Afin de limiter le nombre d’immigrants permanents au Québec, le gouvernement caquiste a annoncé en octobre qu’il gelerait le volet diplômé du Programme de l’expérience québécoise (PEQ) et le Programme régulier des travailleurs qualifiés (PRTQ), qui deviendra le Programme de sélection des travailleurs qualifiés (PSTQ). ) – jusqu’en juin prochain, en n’acceptant plus de nouvelles demandes de Certificats de Sélection du Québec (CSQ).

De plus, le gouvernement fédéral a annoncé le même mois qu’il réduisait ses cibles pour les résidents permanents ainsi que pour certains immigrants temporaires, soit les étudiants étrangers et les travailleurs étrangers temporaires.

L’organisme Québec c’est nous aussi (LQCNA) soutient que les décisions des deux paliers de gouvernement, et particulièrement celle du gouvernement provincial, mettent à mal toutes les démarches entreprises par les migrants déjà en sol québécois.

Dans un communiqué publié samedi matin, la LQCNA a indiqué que les mesures annoncées rendraient « impossible » à des milliers de personnes de renouveler leur permis de travail et « d’accéder à la résidence permanente ».

Pour les migrants, le processus de venue au Québec prend plusieurs mois, voire plusieurs années, et équivaut parfois à l’investissement d’une vie, souligne l’organisme, prévenant que « ces revirements répétés sont également susceptibles d’avoir un effet dissuasif durable sur quiconque souhaite étudier ou travailler au Québec dans le futur, »

« La manifestation d’aujourd’hui a en réalité pour but de souligner l’impact du gel sur les programmes d’immigration permanente », a expliqué Claire Launay, présidente du LQCNA, devant les bureaux du ministère.

« Nous comprenons que le gouvernement veuille réduire l’immigration, mais ce que nous voulons dire clairement, c’est qu’il y a déjà des gens ici qui sont touchés par ces problèmes. La nouvelle est arrivée si soudainement.

La présidente, elle-même immigrante et vivant au Québec depuis près de 15 ans, rapporte que lorsque son organisation s’est entretenue avec le ministère, on lui a dit que l’Immigration ne pouvait pas garantir que la réglementation reviendrait à ce qu’elle était à la fin du gel.

Cela s’ajoute au gel des permis de travail fermé dans la région de Montréal pour les emplois peu rémunérés.

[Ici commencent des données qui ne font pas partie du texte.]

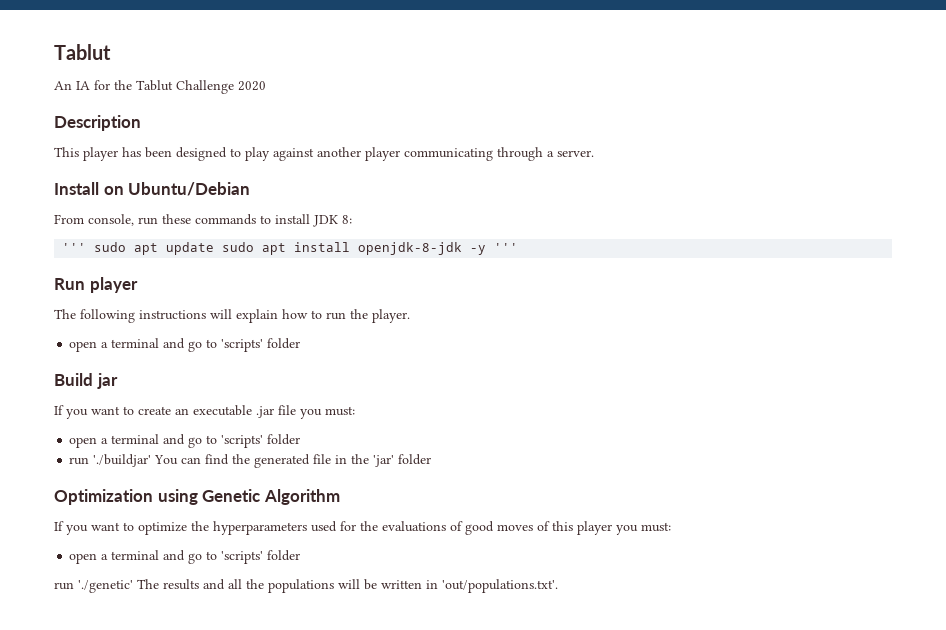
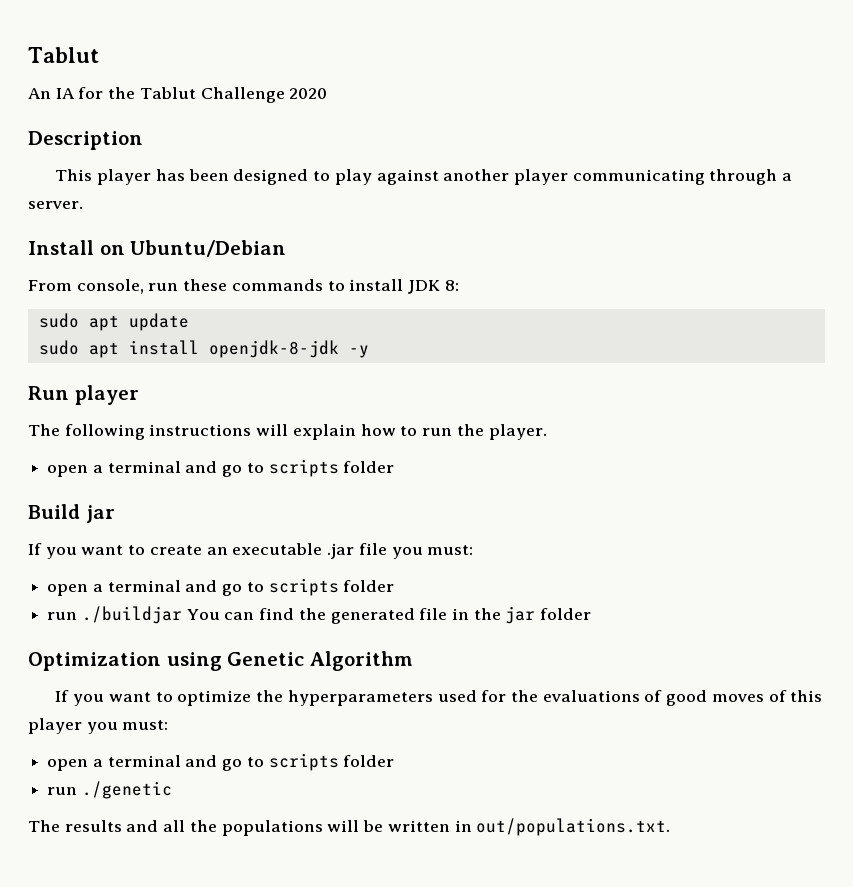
[62,243,87,252] ''' -> (459, 285) none
(215, 248) none -> (189, 322) //
[494,243,519,252] ''' -> (369, 351) none
[221,339,264,352] 'scripts' -> [268,459,339,477] scripts
[221,434,301,448] [69,454,152,467] 'scripts' folder // run './buildjar' -> [268,578,395,596] [47,606,182,624] scripts folder // run ./buildjar
[373,455,395,467] 'jar' -> [505,606,536,624] jar
[221,550,301,564] [54,580,133,593] 'scripts' folder // run './genetic' -> [268,753,395,771] [47,781,172,799] scripts folder // run ./genetic //
[442,579,558,593] 'out/populations.txt'. -> [476,818,671,836] out/populations.txt.

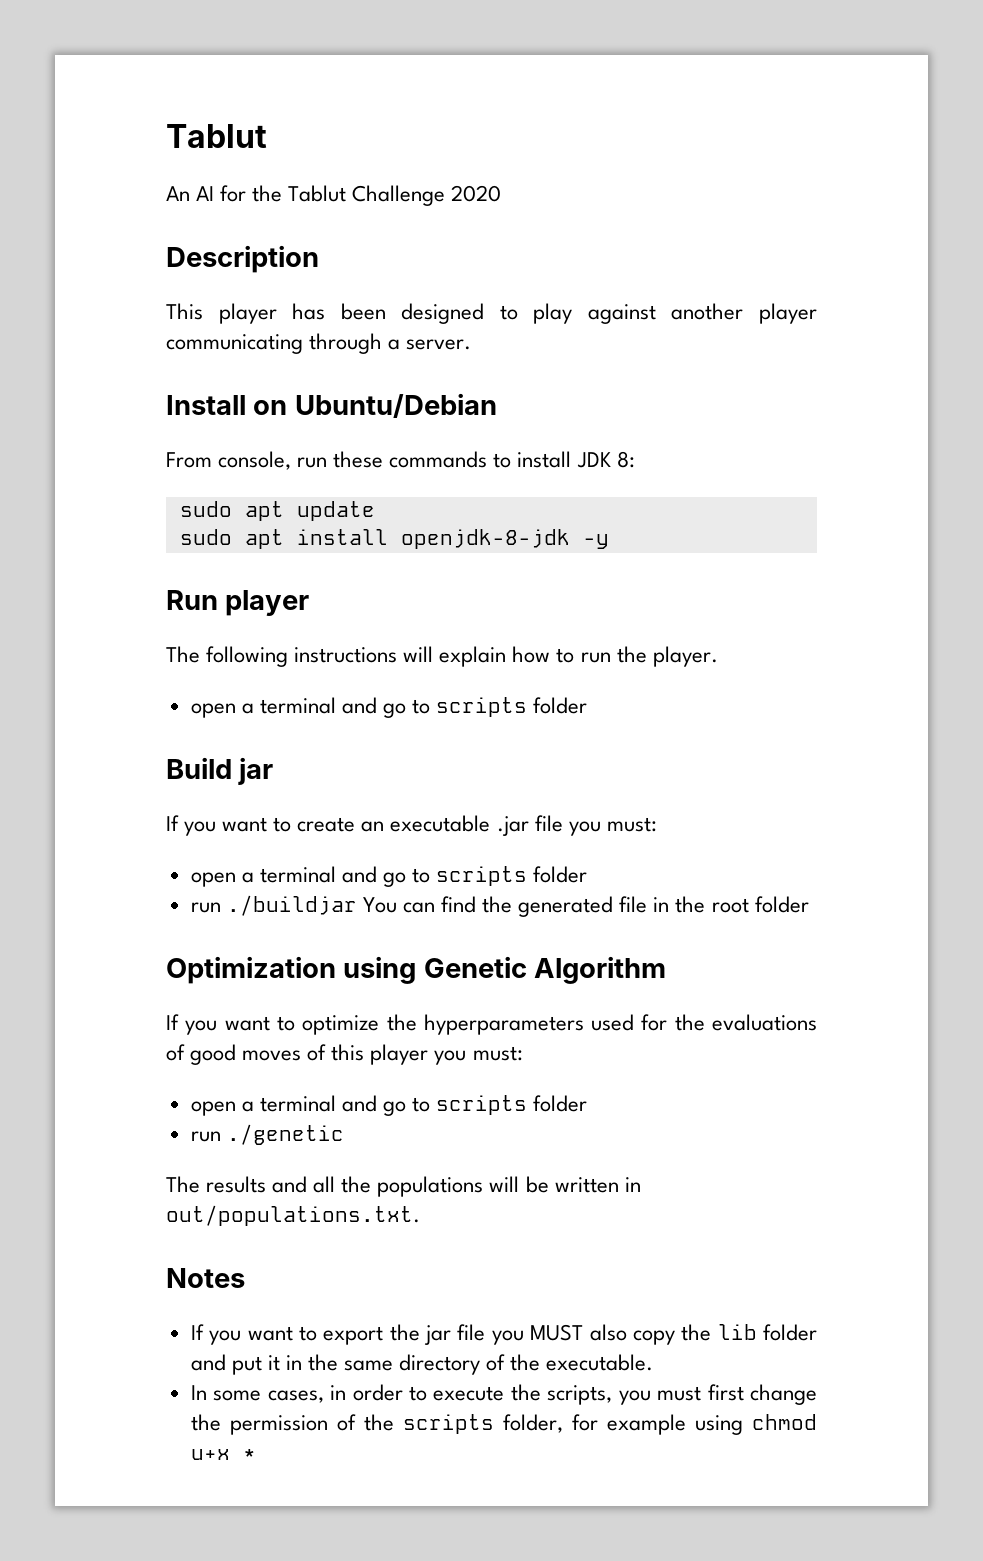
[55,88,75,99] IA -> [196,186,215,201] AI
[505,606,536,624] jar -> [711,898,749,913] root
(671, 827) none -> [166,1268,245,1288] [190,1324,817,1345] [190,1354,654,1375] [190,1384,817,1405] [190,1414,817,1435] [190,1449,256,1460] // Notes // If you want to export the jar file you MUST also copy the lib folder and put it in the same directory of the executable. // In some cases, in order to execute the scripts, you must first change the permission of the scripts folder, for example using chmod u+x *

« De nombreuses personnes dont le permis de travail était sur le point d’expirer et qui non seulement ne peuvent pas le renouveler, mais n’ont même pas de voie à suivre », a-t-elle déploré.

Federico Benavides, un travailleur espagnol qui vit au Québec depuis maintenant huit ans, était présent à la manifestation.

L’immigré était déjà désespéré par la longueur de la bureaucratie locale et la difficulté des procédures d’immigration.

Il est désormais contraint de faire une entrée express et envisage de déménager en Ontario, après avoir patiemment appris le français depuis son arrivée au Québec.

Il a dit au gouvernement du Québec : « Nous allons jouer le jeu, mais il faut respecter les règles. »

Amir Azad dit avoir déployé beaucoup d’efforts et dépensé beaucoup d’argent pour immigrer au Québec.

Cette jeune diplômée, qui a étudié en anglais, a appris le français et réussi des tests de langue pour pouvoir postuler au CSQ. Les modifications réglementaires précédentes l’ont rendu éligible le 23 novembre.

Azad envisage également de déménager dans une autre province afin de rester au Canada, ajoutant qu’il ne fait pas confiance au gouvernement du Québec.

Toutes les personnes présentes ont critiqué le gouvernement pour ne pas avoir pris en compte les personnes ayant déjà entamé le processus d’immigration et pour ne pas rendre ses réformes applicables seulement à une date ultérieure et dès le premier processus d’immigration.

Le LQCNA demande donc au gouvernement de mettre fin au gel de la délivrance des permis de travail fermés, du Programme de sélection des travailleurs qualifiés (PSTQ) et du Programme de l’expérience québécoise (PEQ) pour les diplômés, et de garantir le maintien de ces programmes. pour les cinq prochaines années.